→ PROBLEM DETAILS
Check every line of the entries for "style", and copy the lines that hold it.

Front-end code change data
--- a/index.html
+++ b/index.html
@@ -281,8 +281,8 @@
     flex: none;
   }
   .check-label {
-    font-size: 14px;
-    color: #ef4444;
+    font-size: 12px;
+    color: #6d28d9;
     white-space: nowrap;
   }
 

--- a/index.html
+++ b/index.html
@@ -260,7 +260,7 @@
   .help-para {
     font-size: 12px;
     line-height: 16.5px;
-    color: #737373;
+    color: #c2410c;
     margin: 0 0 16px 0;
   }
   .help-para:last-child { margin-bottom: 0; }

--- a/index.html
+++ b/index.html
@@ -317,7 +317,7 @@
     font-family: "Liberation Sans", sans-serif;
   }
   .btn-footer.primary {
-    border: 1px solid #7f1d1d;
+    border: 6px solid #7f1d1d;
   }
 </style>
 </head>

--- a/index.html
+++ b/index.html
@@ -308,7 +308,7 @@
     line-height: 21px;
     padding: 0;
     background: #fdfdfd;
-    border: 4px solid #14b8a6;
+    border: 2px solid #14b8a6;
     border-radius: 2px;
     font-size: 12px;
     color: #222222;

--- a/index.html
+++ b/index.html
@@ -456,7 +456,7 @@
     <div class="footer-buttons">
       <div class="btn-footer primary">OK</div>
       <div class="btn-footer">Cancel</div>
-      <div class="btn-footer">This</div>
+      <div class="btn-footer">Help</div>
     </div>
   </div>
==
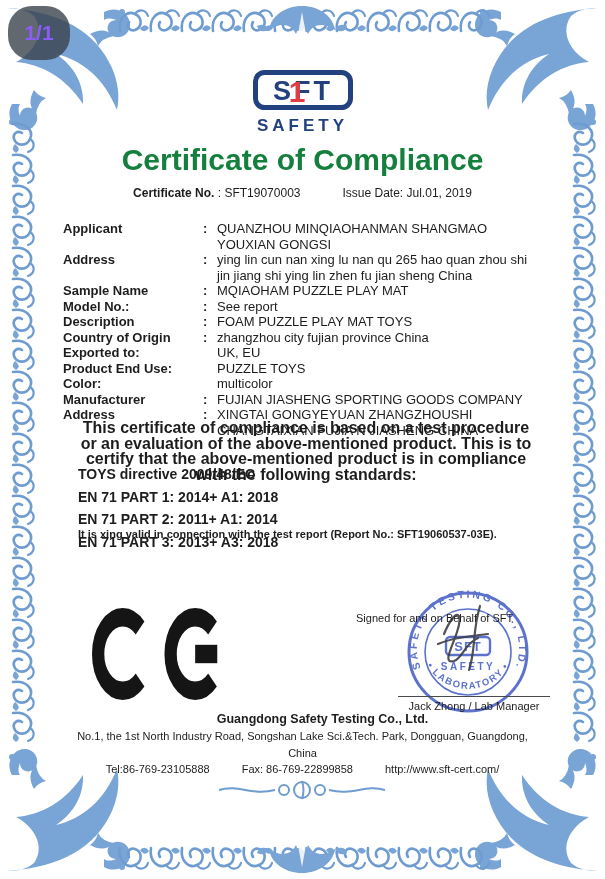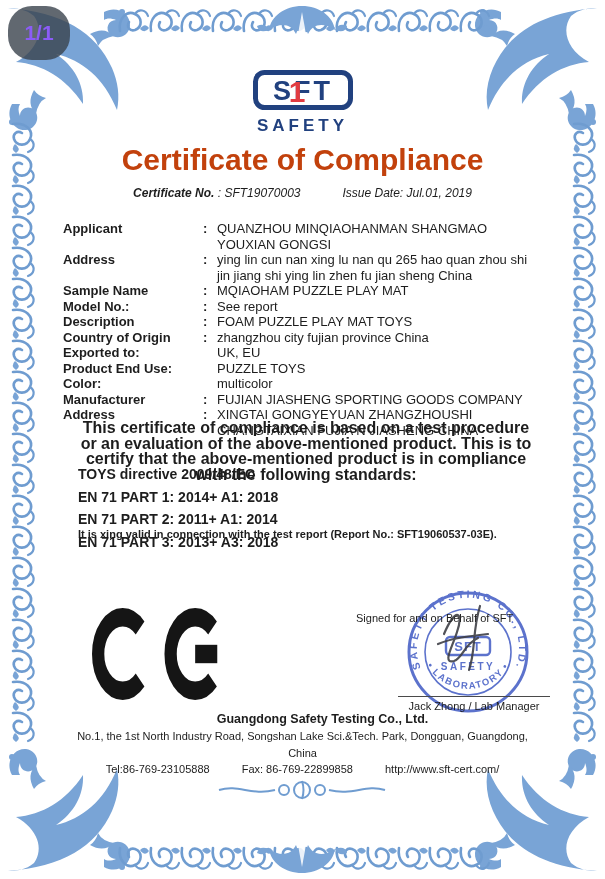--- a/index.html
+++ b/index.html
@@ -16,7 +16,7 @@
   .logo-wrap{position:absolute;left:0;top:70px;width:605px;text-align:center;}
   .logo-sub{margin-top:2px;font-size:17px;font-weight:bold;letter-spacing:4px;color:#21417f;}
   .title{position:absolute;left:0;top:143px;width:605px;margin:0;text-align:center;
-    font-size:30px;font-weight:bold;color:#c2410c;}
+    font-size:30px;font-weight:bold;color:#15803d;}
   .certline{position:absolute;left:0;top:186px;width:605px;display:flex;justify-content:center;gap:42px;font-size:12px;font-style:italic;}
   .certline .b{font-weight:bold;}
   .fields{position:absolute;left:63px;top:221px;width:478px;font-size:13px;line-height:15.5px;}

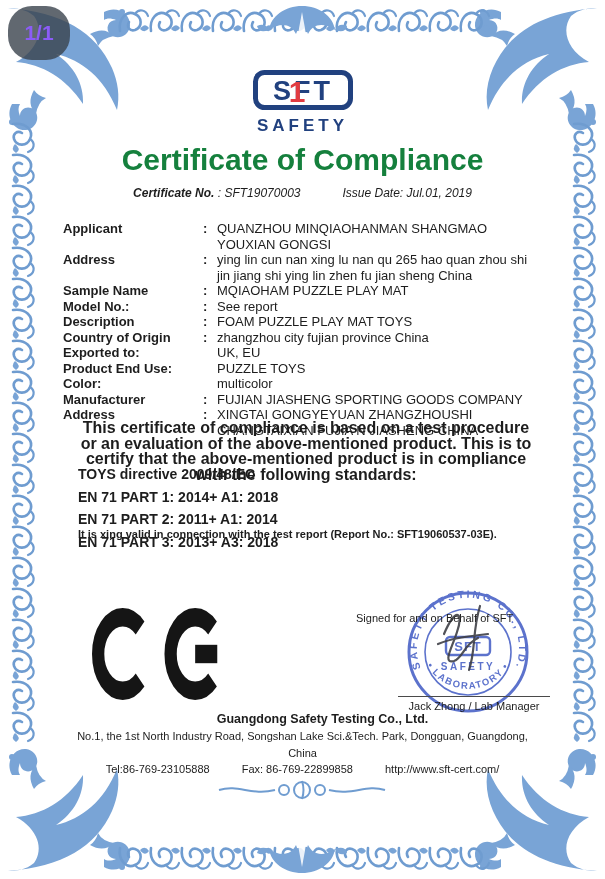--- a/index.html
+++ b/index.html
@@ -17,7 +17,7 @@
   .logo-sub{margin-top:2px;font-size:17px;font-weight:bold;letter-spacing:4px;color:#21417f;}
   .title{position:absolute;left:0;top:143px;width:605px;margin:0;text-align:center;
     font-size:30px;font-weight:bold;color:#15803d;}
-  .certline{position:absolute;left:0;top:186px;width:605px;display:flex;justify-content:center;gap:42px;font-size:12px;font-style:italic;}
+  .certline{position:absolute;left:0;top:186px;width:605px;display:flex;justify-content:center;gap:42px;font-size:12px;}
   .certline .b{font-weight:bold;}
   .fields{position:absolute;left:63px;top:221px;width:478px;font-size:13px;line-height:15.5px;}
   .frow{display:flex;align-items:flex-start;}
==
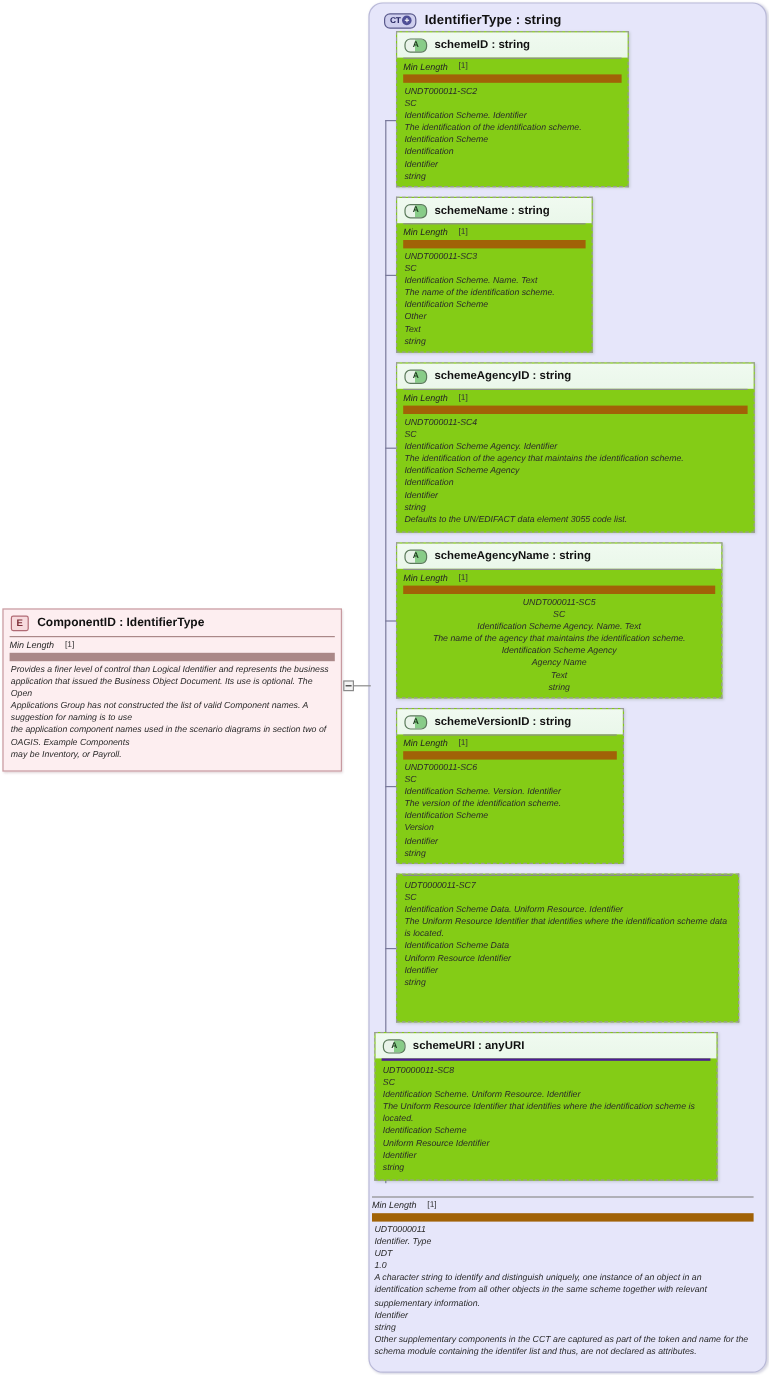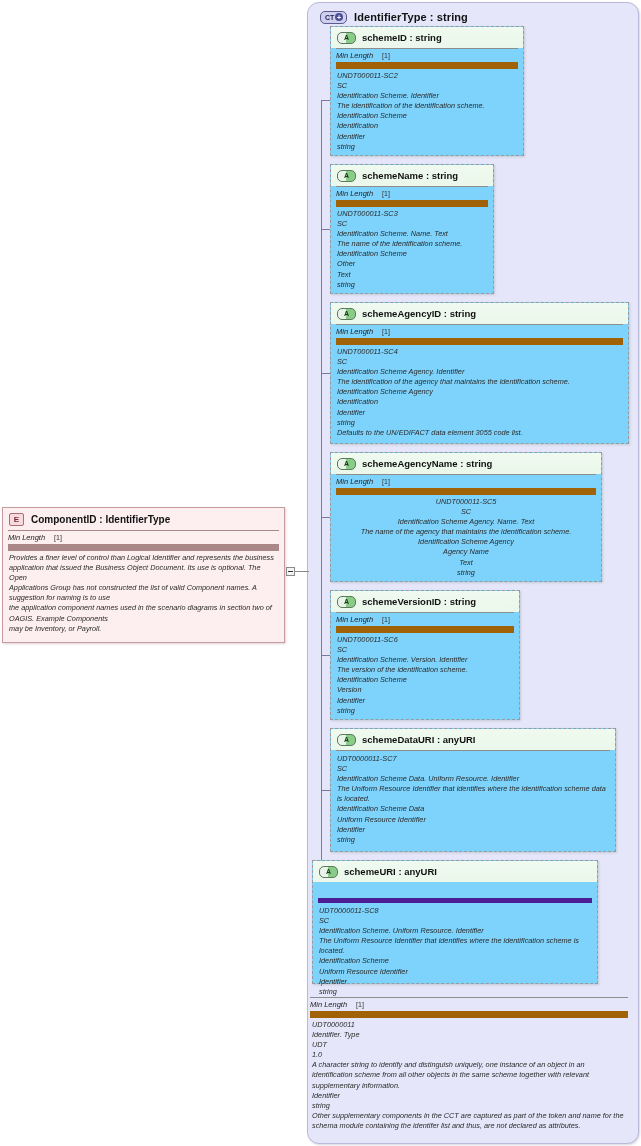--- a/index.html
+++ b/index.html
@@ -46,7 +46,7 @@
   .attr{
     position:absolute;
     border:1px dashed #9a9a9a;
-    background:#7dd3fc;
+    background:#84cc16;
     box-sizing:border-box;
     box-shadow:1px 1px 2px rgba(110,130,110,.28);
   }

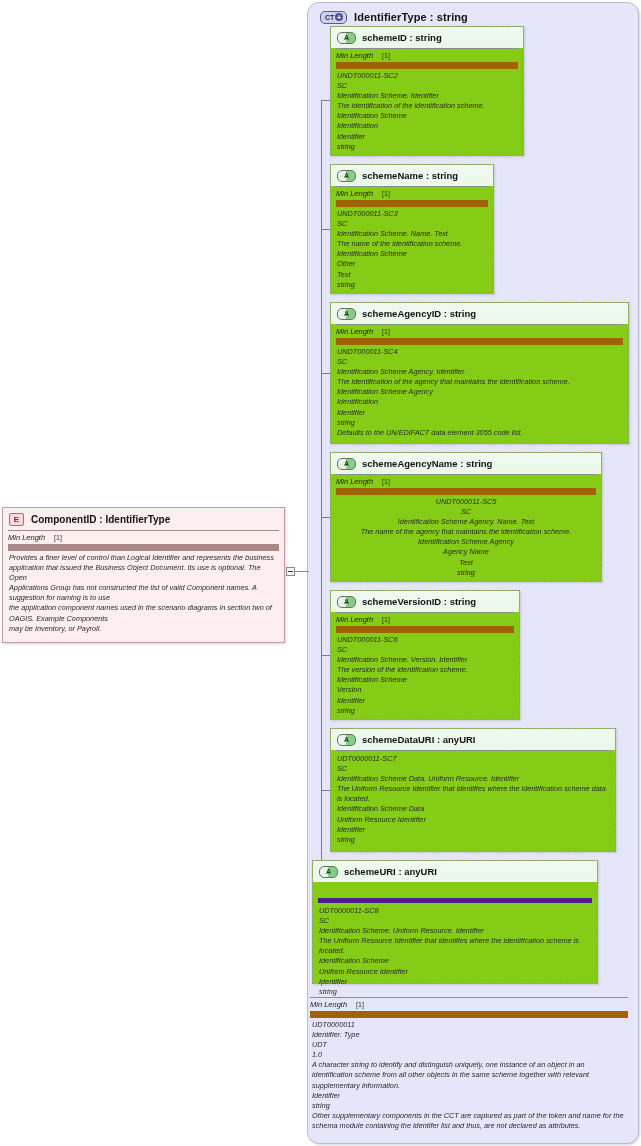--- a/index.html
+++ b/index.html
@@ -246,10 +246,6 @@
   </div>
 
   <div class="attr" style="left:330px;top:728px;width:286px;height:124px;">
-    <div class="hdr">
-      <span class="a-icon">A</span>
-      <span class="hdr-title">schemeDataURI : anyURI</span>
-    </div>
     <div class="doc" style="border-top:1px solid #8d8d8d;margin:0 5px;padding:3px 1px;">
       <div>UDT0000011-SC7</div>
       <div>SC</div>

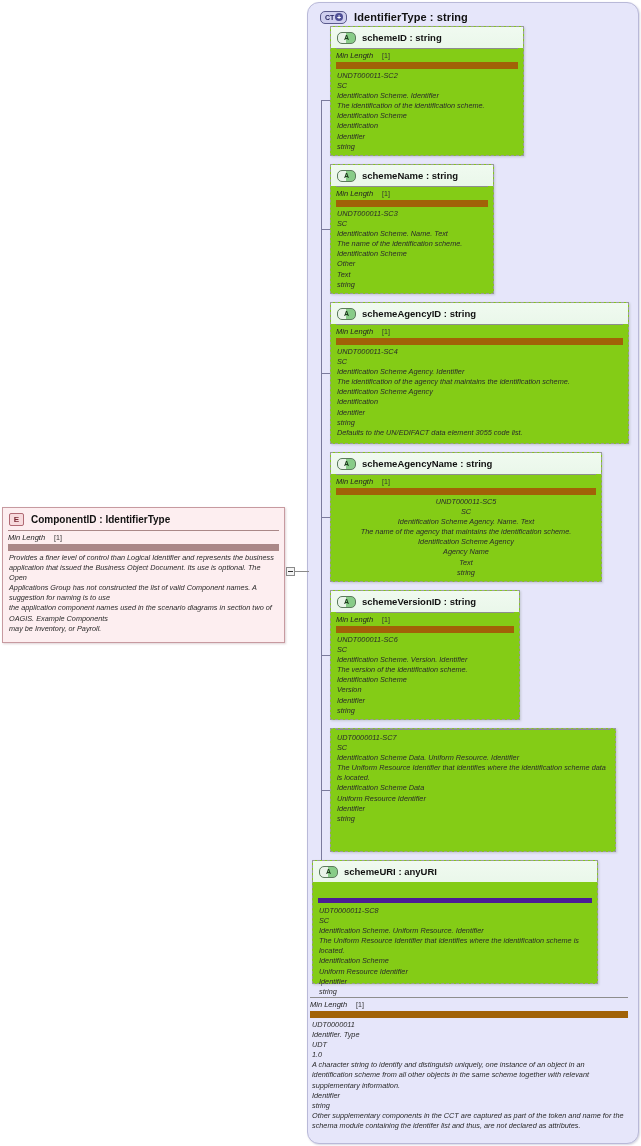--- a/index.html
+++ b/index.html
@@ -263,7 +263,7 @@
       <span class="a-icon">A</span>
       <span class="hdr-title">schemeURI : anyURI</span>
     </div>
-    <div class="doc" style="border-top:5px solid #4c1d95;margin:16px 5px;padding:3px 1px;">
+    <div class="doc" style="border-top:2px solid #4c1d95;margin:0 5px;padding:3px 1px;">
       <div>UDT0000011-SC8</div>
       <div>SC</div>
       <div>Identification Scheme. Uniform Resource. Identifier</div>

→ RESULT OF THE EXERCISE
 </style>
   .certline{position:absolute;left:0;top:186px;width:605px;display:flex;justify-content:center;gap:42px;font-size:12px;font-style:italic;}
-  .certline{position:absolute;left:0;top:186px;width:605px;display:flex;justify-content:center;gap:42px;font-size:12px;font-style:italic;}
   <div class="attr" style="left:330px;top:728px;width:286px;height:124px;">
     <div class="doc" style="border-top:1px solid #8d8d8d;margin:0 5px;padding:3px 1px;">
-    <div class="doc" style="border-top:5px solid #4c1d95;margin:16px 5px;padding:3px 1px;">
+    <div class="doc" style="border-top:2px solid #4c1d95;margin:0 5px;padding:3px 1px;">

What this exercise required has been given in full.